The story suggests that Mr. Sadat had qualities of generosity and imagination that merit close attention in this current, viciously polarized phase of Egypt's history.

In 1970, though, no one was predicting that Mr. Sadat would be anyone's model for emulation. He was widely regarded as a cipher, Mr. Nasser's dogsbody. The Central Intelligence Agency believed he would last no longer than six months in office before being shoved aside by a stronger, more determined rival.

Mr. Sadat was more than willing to be underestimated. Born into a peasant family, he never discarded the persona of the simple ibn al-balad (son of the land). It gave cover to a sophisticated politician capable of acting with great daring.

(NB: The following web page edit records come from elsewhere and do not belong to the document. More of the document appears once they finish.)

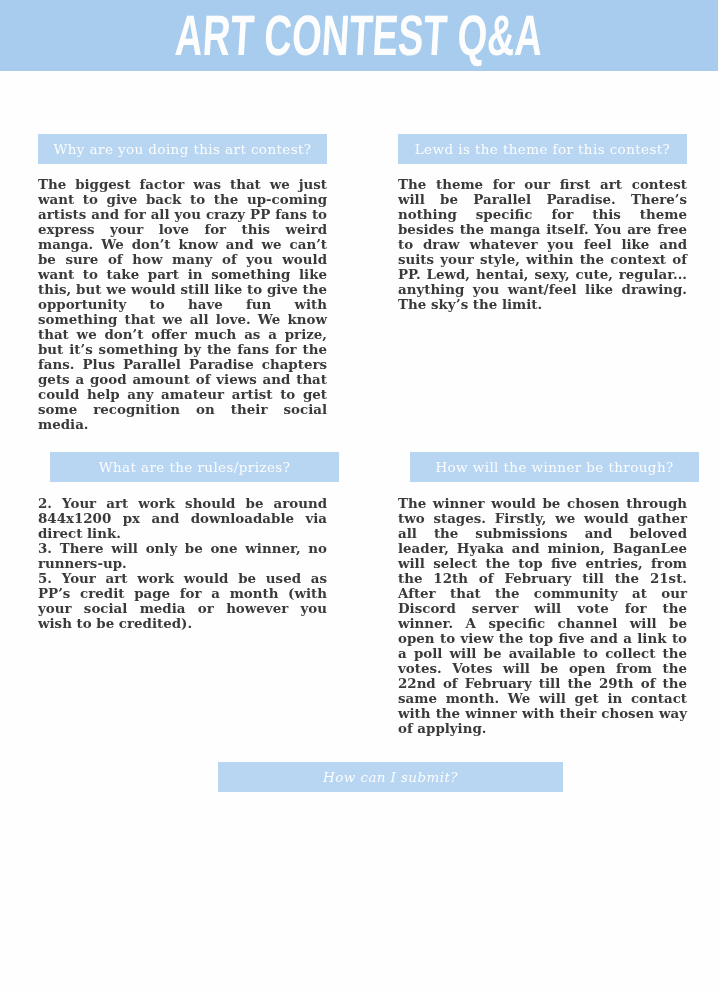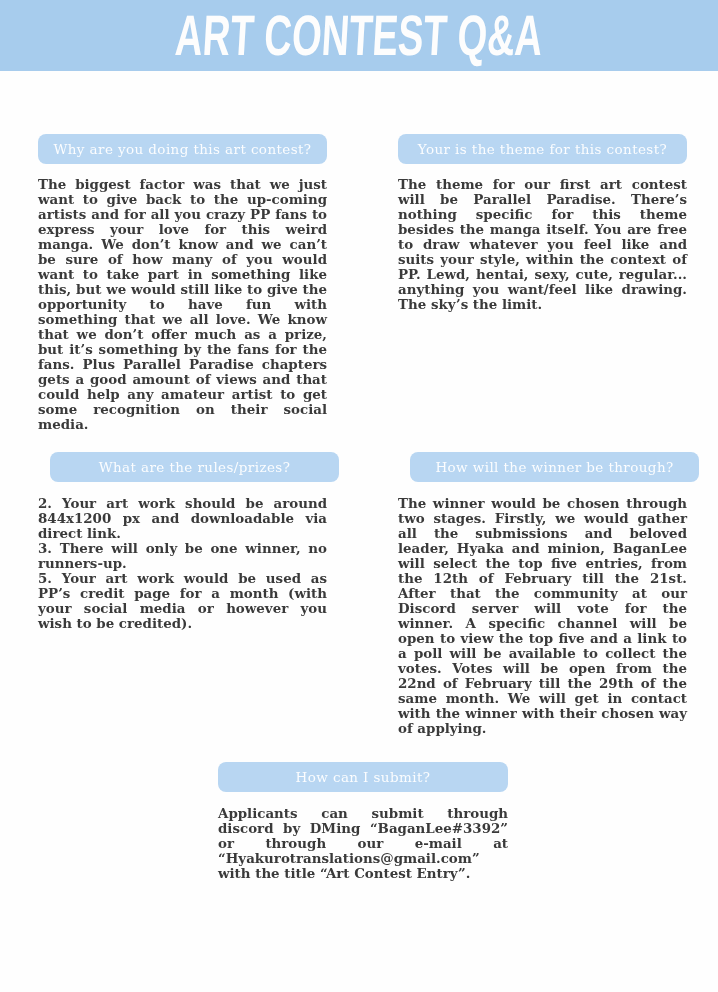"Why are you doing this" .qbox { border-radius: 8px -> none }
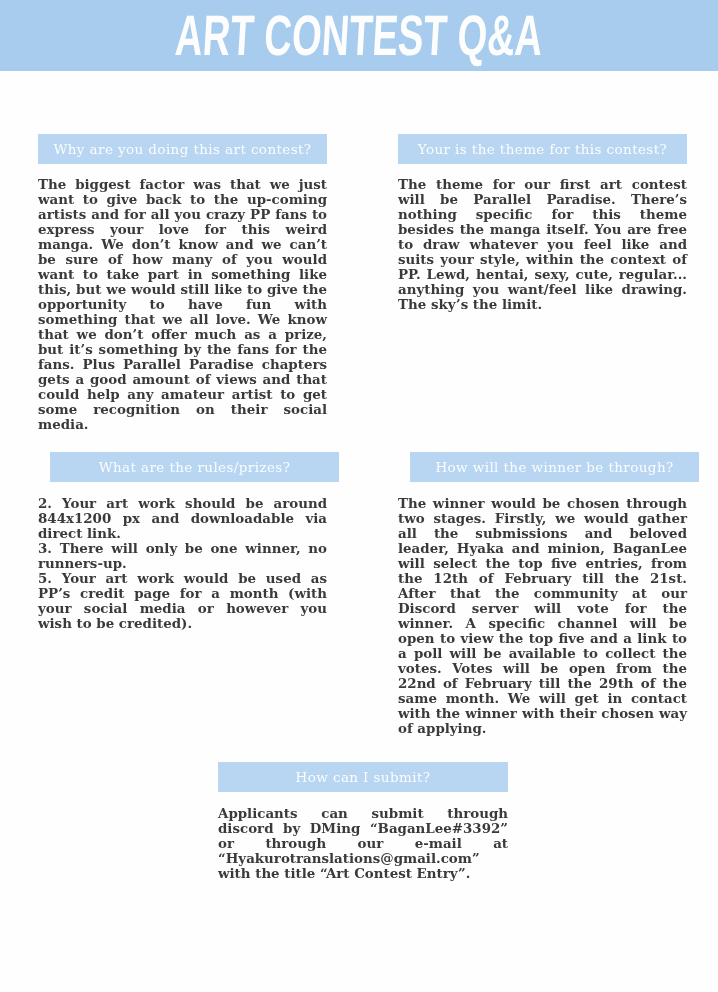"Your is the theme for" div.qbox { text: Your -> Lewd }
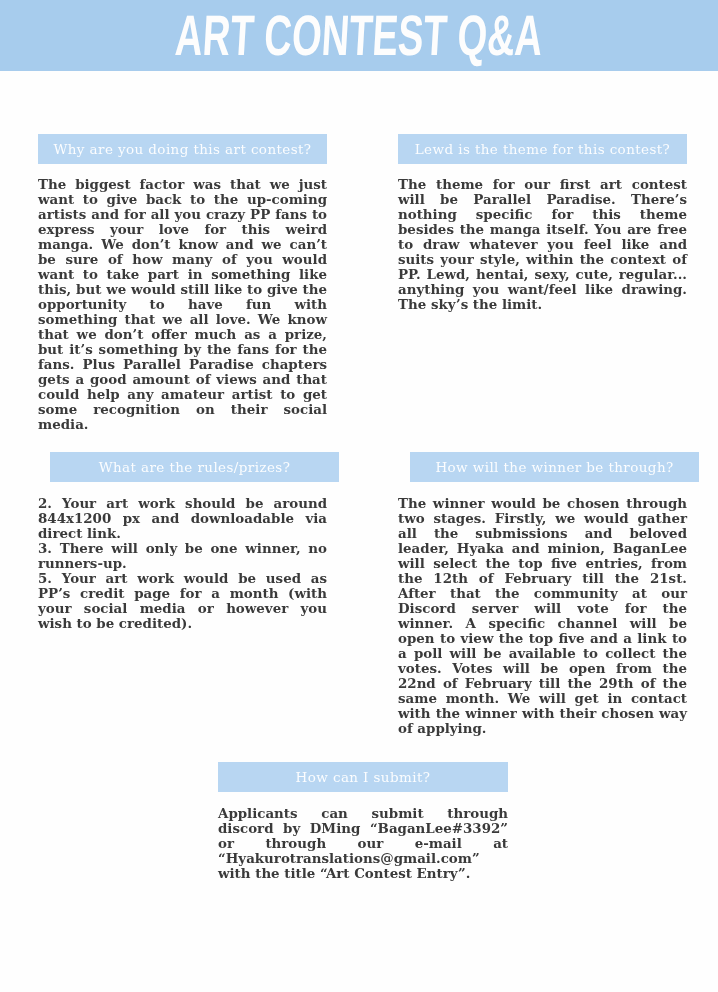"How can I submit?" .submit-q { font-style: none -> italic; width: 290px -> 345px }
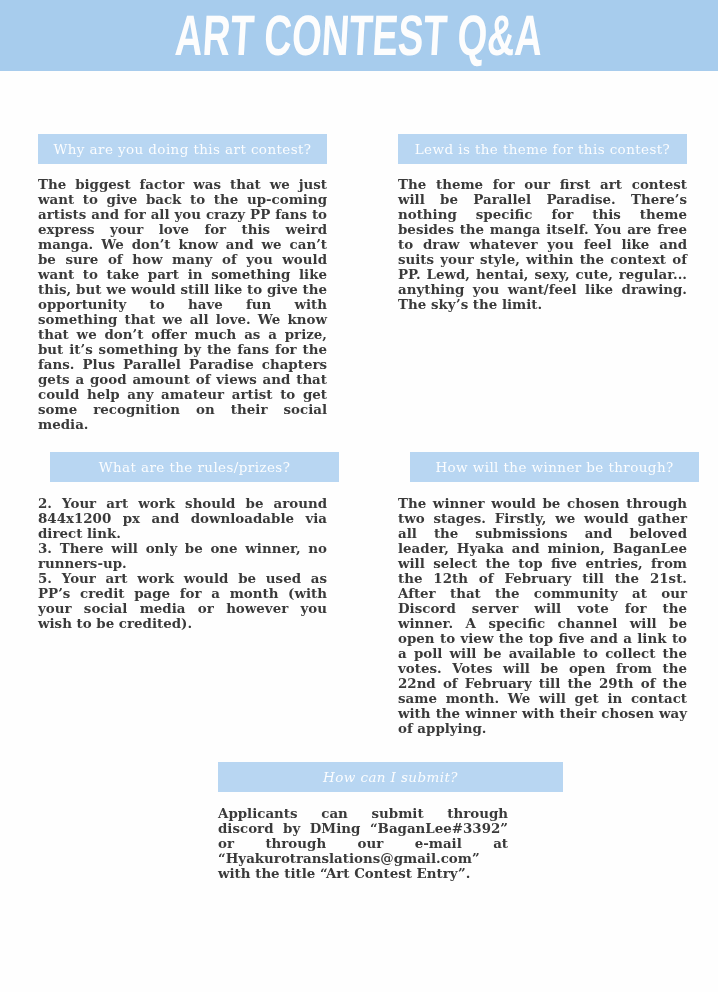"Applicants can submit through discord" p.answer { html: <p>Applicants can submit through discord by DMing “BaganLee#3392” or through our e-mail at “Hyakurotranslations@gmail.com” with the title “Art Contest Entry”.</p> -> none }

His achievements were remarkable: ridding Egypt of its Soviet presence and aligning the country diplomatically with the United States; replacing Nasserite socialism with the Infitah, the open door to foreign investment; launching a (semi-successful) war against Israel in 1973 and then embracing a peace treaty with the Jewish state.

These achievements were tainted toward the end of his 11-year rule, when he succumbed to the temptations of power and started jailing his opponents. He was, as one commentator whimsically put it, "at the height of his unpopularity" in October, 1981, when jihadists enraged by his treaty with Israel gunned him down at a military parade.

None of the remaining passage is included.